DATA
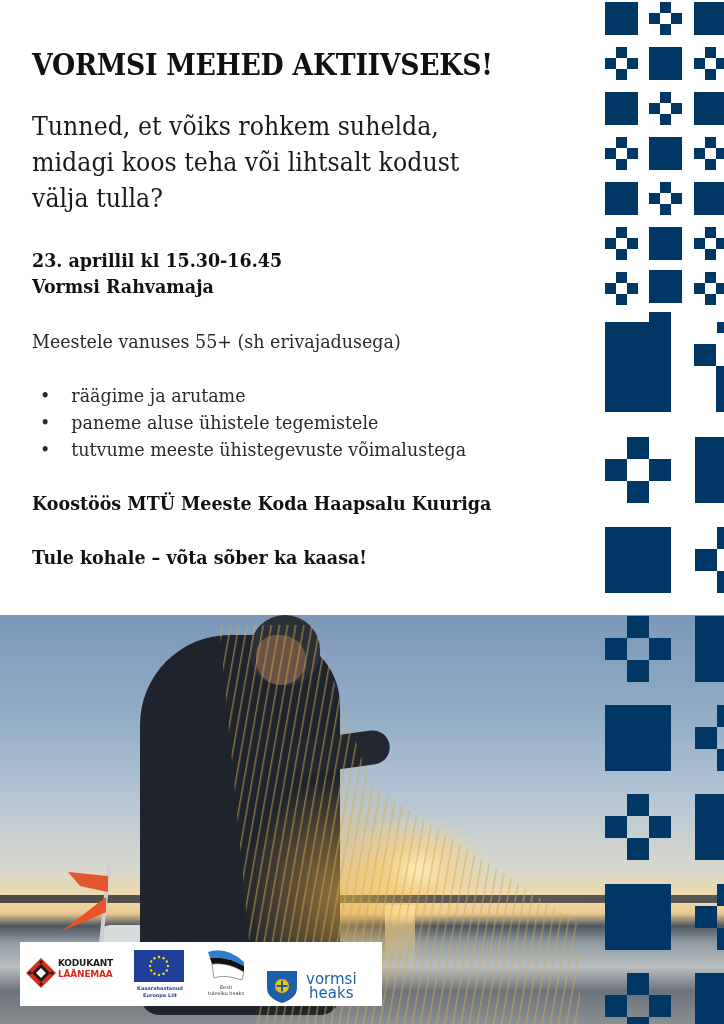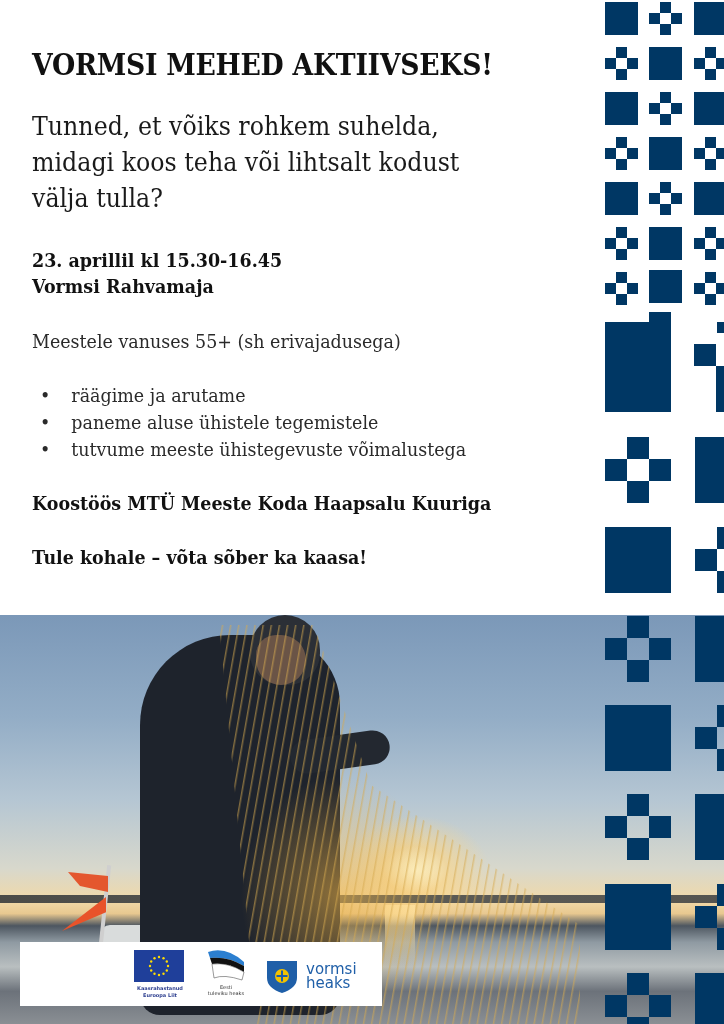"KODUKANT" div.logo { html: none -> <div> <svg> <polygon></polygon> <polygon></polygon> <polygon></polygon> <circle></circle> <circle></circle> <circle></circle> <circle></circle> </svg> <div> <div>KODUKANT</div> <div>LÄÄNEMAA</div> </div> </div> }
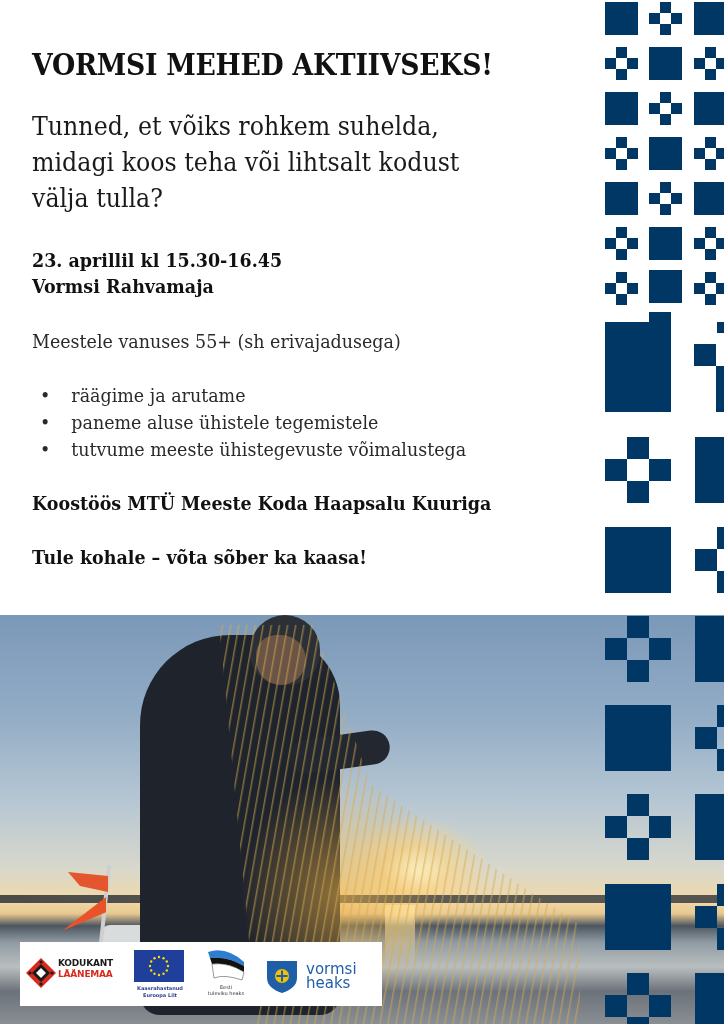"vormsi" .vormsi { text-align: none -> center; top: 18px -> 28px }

* * *

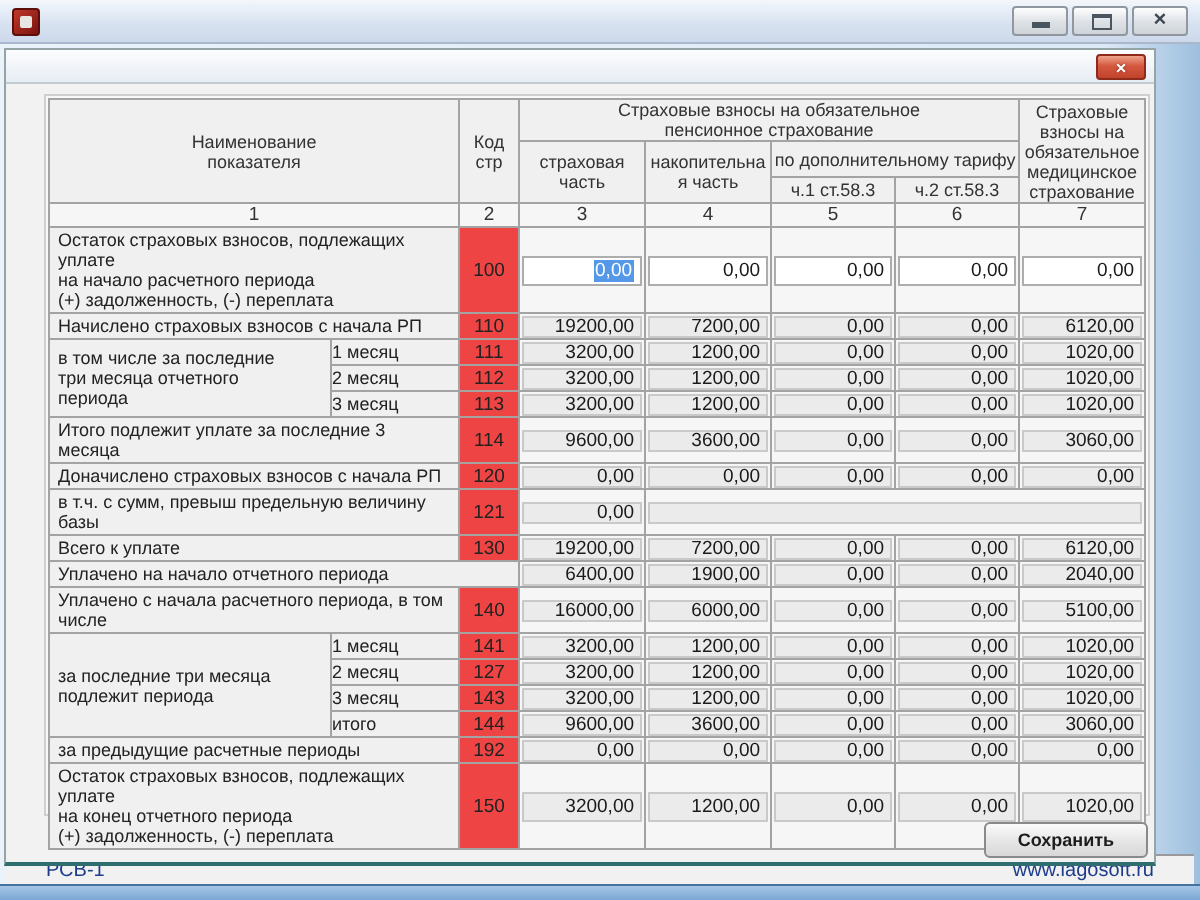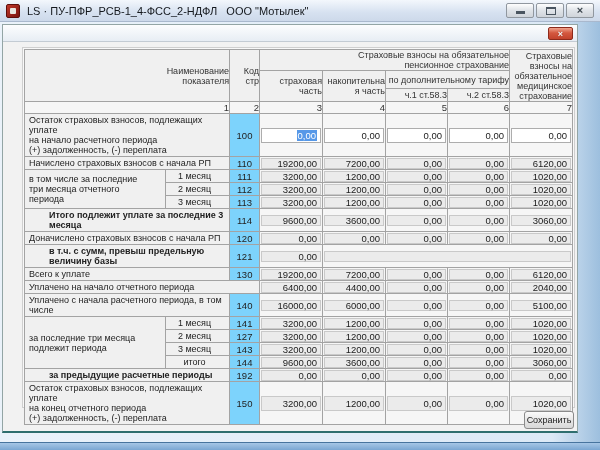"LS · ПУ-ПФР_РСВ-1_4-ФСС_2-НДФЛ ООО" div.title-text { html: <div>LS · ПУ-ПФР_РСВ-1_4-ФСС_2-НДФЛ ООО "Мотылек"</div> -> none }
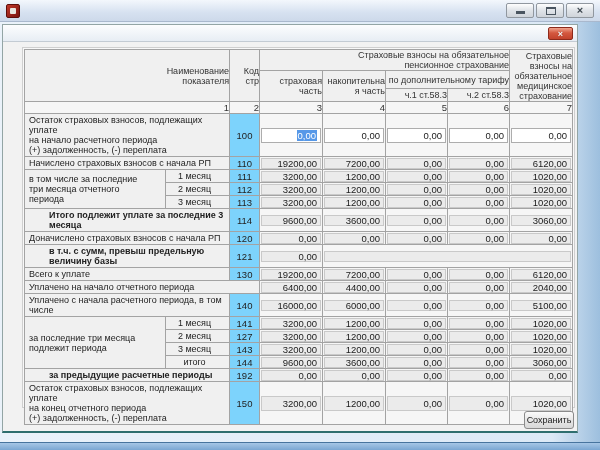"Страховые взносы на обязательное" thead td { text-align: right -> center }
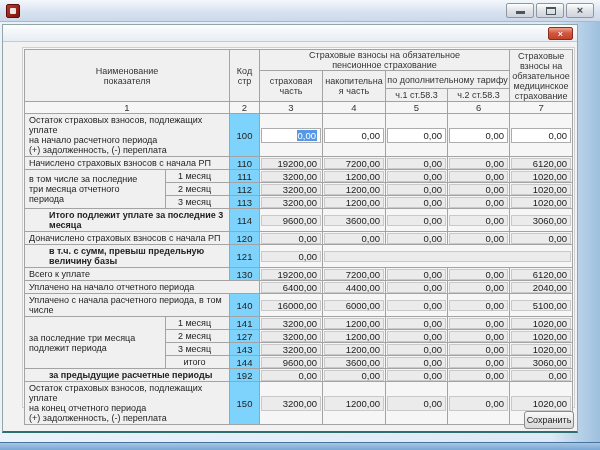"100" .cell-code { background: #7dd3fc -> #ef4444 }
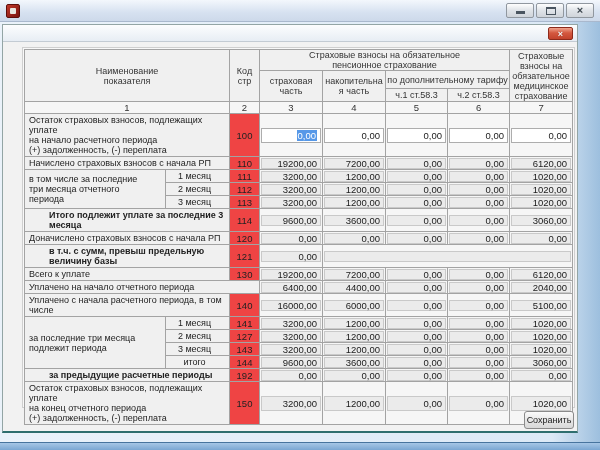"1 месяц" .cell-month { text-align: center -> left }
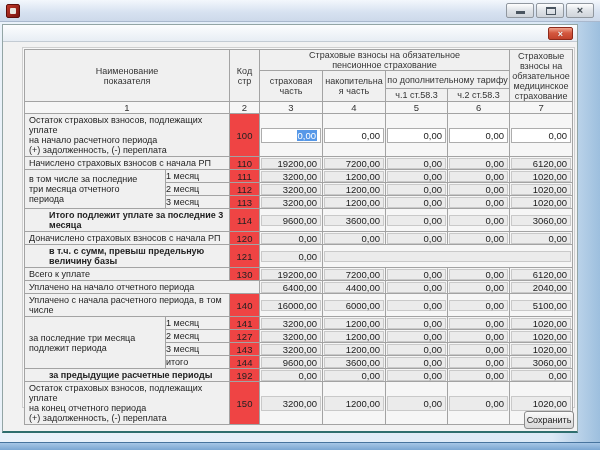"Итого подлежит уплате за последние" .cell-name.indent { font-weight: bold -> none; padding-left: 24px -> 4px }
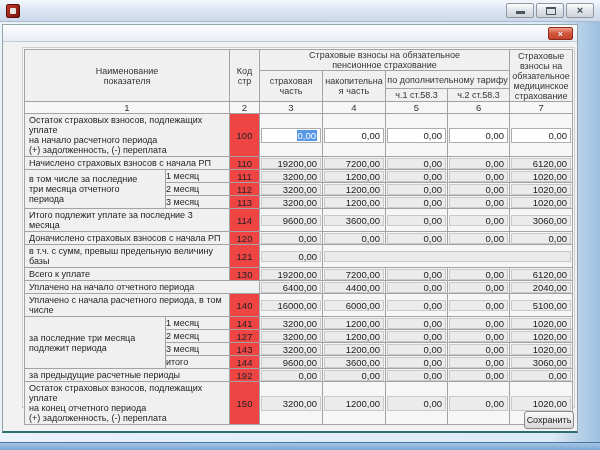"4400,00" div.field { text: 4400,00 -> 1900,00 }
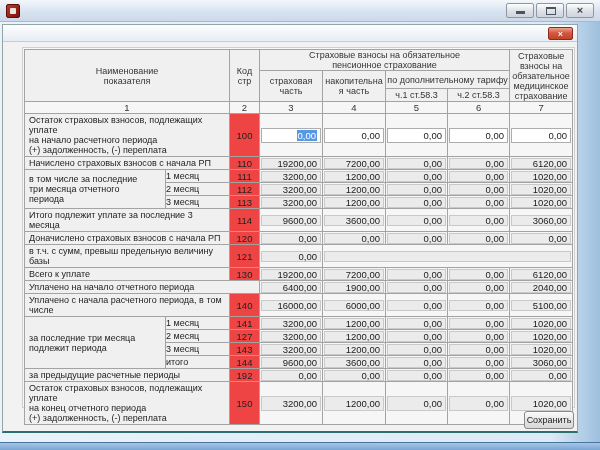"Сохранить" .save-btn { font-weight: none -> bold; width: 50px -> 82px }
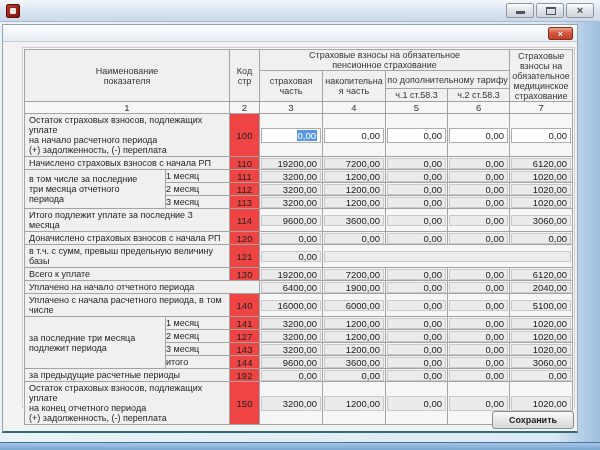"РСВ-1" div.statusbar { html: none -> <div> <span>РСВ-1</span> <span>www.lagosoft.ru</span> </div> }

ASSIGNMENT
Start with the line above containing "text-align: center ->" and end with the line containing "-> <div> <span>РСВ-1</span>". Set down that stretch exactly, without any pictures.

RESULT OF THIS EXERCISE
"1 месяц" .cell-month { text-align: center -> left }
"Итого подлежит уплате за последние" .cell-name.indent { font-weight: bold -> none; padding-left: 24px -> 4px }
"4400,00" div.field { text: 4400,00 -> 1900,00 }
"Сохранить" .save-btn { font-weight: none -> bold; width: 50px -> 82px }
"РСВ-1" div.statusbar { html: none -> <div> <span>РСВ-1</span> <span>www.lagosoft.ru</span> </div> }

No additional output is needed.